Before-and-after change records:

☆ ☆ ☆ ☆ ☆ ☆ ☆

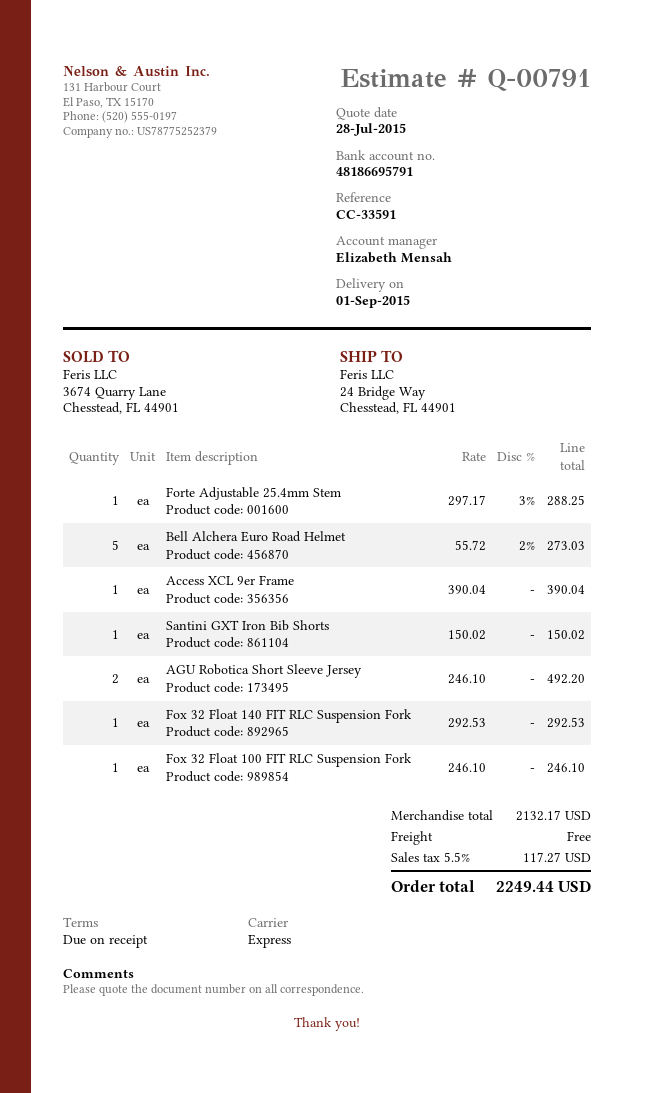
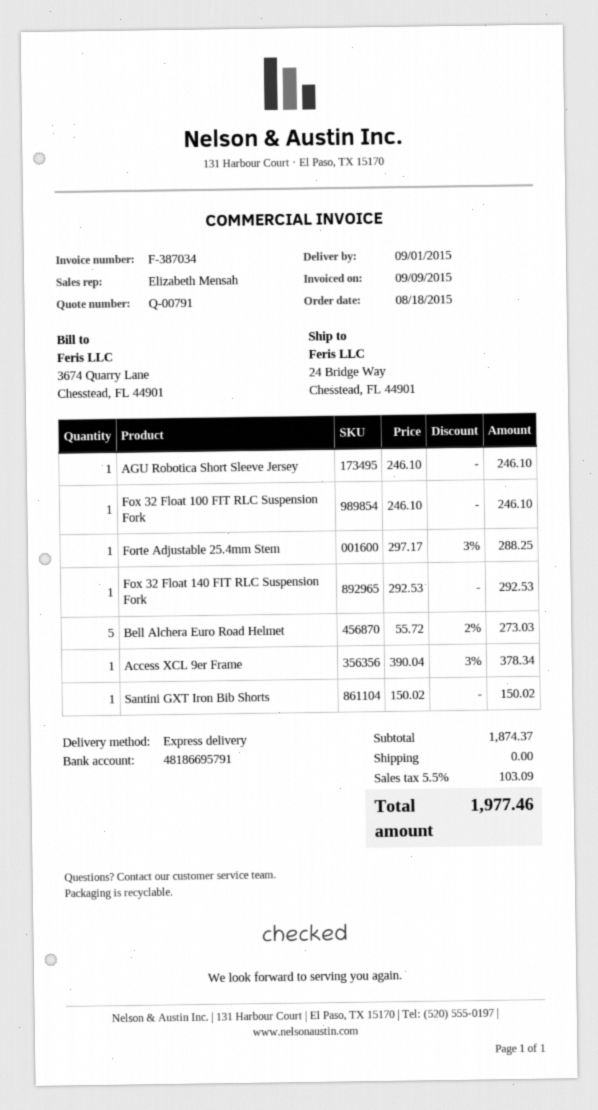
Access XCL 9er Frame: 1 x 390.04 = 390.04 -> 1 x 390.04 - 3% = 378.34
AGU Robotica Short Sleeve Jersey: 2 x 246.10 = 492.20 -> 1 x 246.10 = 246.10
subtotal: 2132.17 -> 1874.37
tax: 5.5% = 117.27 -> 5.5% = 103.09
total: 2249.44 -> 1977.46

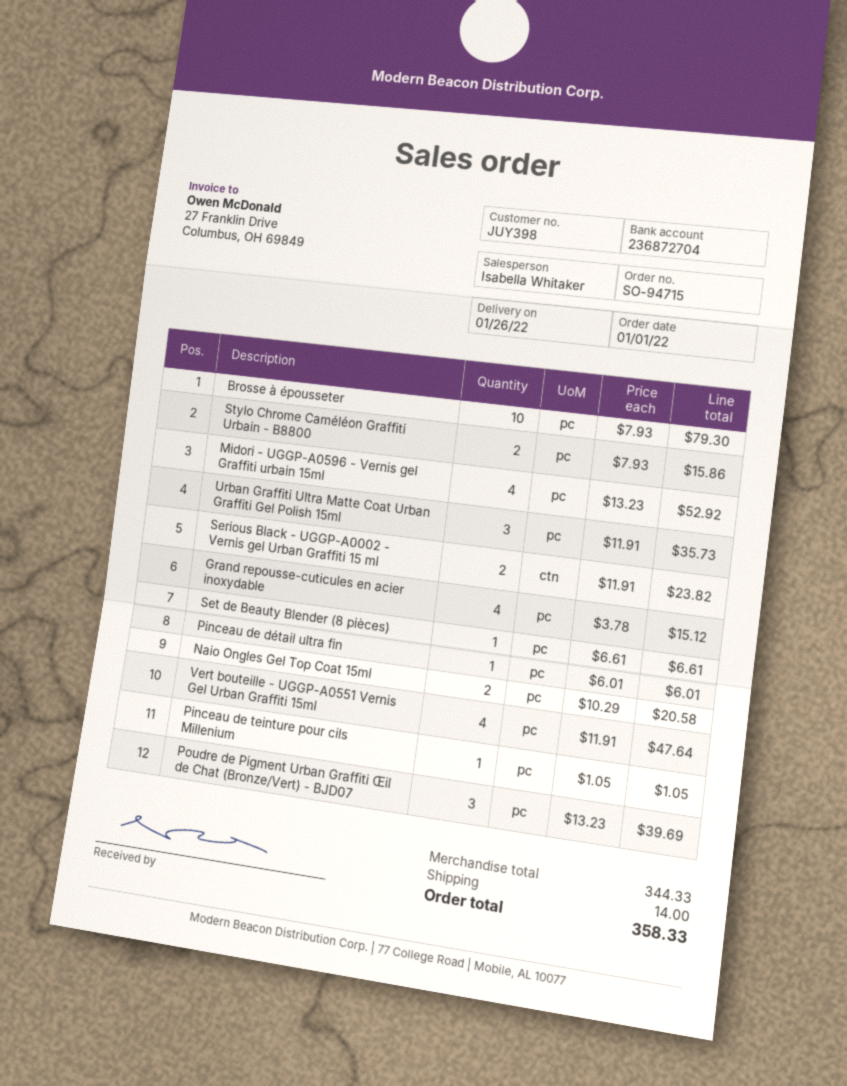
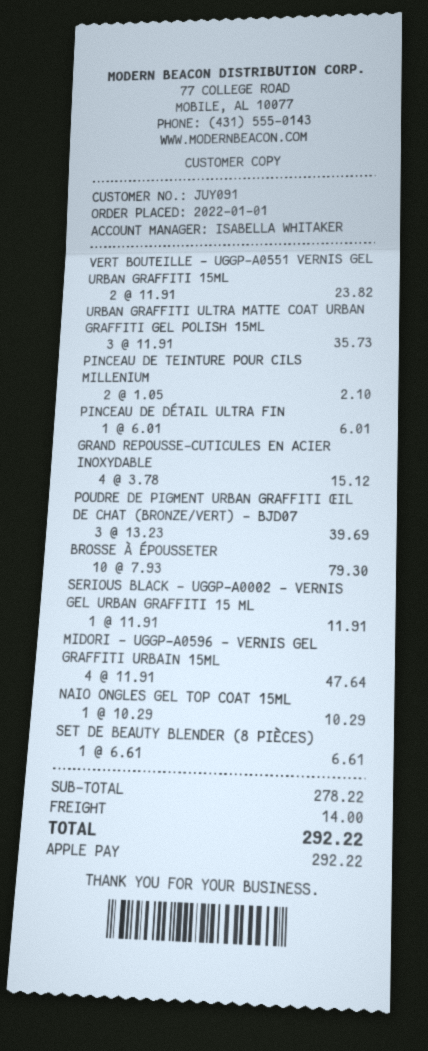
customer number: JUY398 -> JUY091
Stylo Chrome Caméléon Graffiti Urbain - B8800: 2 x 7.93 = 15.86 -> none
Midori - UGGP-A0596 - Vernis gel Graffiti urbain 15ml: 4 x 13.23 = 52.92 -> 4 x 11.91 = 47.64
Serious Black - UGGP-A0002 - Vernis gel Urban Graffiti 15 ml: 2 x 11.91 = 23.82 -> 1 x 11.91 = 11.91
Naio Ongles Gel Top Coat 15ml: 2 x 10.29 = 20.58 -> 1 x 10.29 = 10.29
Vert bouteille - UGGP-A0551 Vernis Gel Urban Graffiti 15ml: 4 x 11.91 = 47.64 -> 2 x 11.91 = 23.82
Pinceau de teinture pour cils Millenium: 1 x 1.05 = 1.05 -> 2 x 1.05 = 2.10
subtotal: 344.33 -> 278.22
total: 358.33 -> 292.22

☆ ☆ ☆ ☆ ☆ ☆ ☆

_Task description_.
Every line in the data that holds "Graffiti" should be copied out.

_Finished task_.
Stylo Chrome Caméléon Graffiti Urbain - B8800: 2 x 7.93 = 15.86 -> none
Midori - UGGP-A0596 - Vernis gel Graffiti urbain 15ml: 4 x 13.23 = 52.92 -> 4 x 11.91 = 47.64
Serious Black - UGGP-A0002 - Vernis gel Urban Graffiti 15 ml: 2 x 11.91 = 23.82 -> 1 x 11.91 = 11.91
Vert bouteille - UGGP-A0551 Vernis Gel Urban Graffiti 15ml: 4 x 11.91 = 47.64 -> 2 x 11.91 = 23.82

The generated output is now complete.